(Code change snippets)
************
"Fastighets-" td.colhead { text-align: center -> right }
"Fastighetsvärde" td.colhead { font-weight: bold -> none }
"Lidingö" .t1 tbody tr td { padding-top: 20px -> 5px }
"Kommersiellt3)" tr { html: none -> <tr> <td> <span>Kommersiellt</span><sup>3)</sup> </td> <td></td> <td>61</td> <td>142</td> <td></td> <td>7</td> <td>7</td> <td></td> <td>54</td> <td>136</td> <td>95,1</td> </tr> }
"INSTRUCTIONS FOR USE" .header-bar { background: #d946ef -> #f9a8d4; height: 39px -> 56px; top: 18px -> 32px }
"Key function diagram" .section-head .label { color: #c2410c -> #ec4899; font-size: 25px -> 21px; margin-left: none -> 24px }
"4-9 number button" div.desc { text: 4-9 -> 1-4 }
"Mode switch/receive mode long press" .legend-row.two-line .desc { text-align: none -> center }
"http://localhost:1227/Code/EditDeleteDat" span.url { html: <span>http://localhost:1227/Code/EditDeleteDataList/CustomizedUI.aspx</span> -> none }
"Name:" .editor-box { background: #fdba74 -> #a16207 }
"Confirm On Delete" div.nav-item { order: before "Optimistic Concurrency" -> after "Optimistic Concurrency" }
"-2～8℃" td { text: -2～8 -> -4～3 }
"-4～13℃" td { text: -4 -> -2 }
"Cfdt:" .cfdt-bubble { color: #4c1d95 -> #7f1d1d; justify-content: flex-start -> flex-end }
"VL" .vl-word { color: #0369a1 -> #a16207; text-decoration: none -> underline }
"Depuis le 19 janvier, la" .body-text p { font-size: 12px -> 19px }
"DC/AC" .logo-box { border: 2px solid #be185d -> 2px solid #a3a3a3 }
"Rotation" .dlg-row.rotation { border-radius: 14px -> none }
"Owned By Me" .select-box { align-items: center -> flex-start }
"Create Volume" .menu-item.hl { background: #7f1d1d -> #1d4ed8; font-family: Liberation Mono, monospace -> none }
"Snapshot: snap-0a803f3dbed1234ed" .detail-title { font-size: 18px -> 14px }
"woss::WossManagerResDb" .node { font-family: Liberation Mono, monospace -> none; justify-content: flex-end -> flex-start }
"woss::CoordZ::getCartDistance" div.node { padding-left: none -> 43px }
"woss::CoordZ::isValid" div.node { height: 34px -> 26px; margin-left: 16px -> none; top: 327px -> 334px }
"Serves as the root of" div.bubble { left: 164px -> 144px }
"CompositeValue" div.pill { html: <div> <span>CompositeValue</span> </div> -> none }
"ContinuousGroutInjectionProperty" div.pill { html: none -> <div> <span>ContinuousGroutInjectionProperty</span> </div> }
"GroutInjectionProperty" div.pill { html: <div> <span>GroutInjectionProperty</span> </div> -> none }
************
> **Task details**:
Across the records above, tally the lines that contain "color" and give the result as a number alone.

> **Output for this exercise**:
3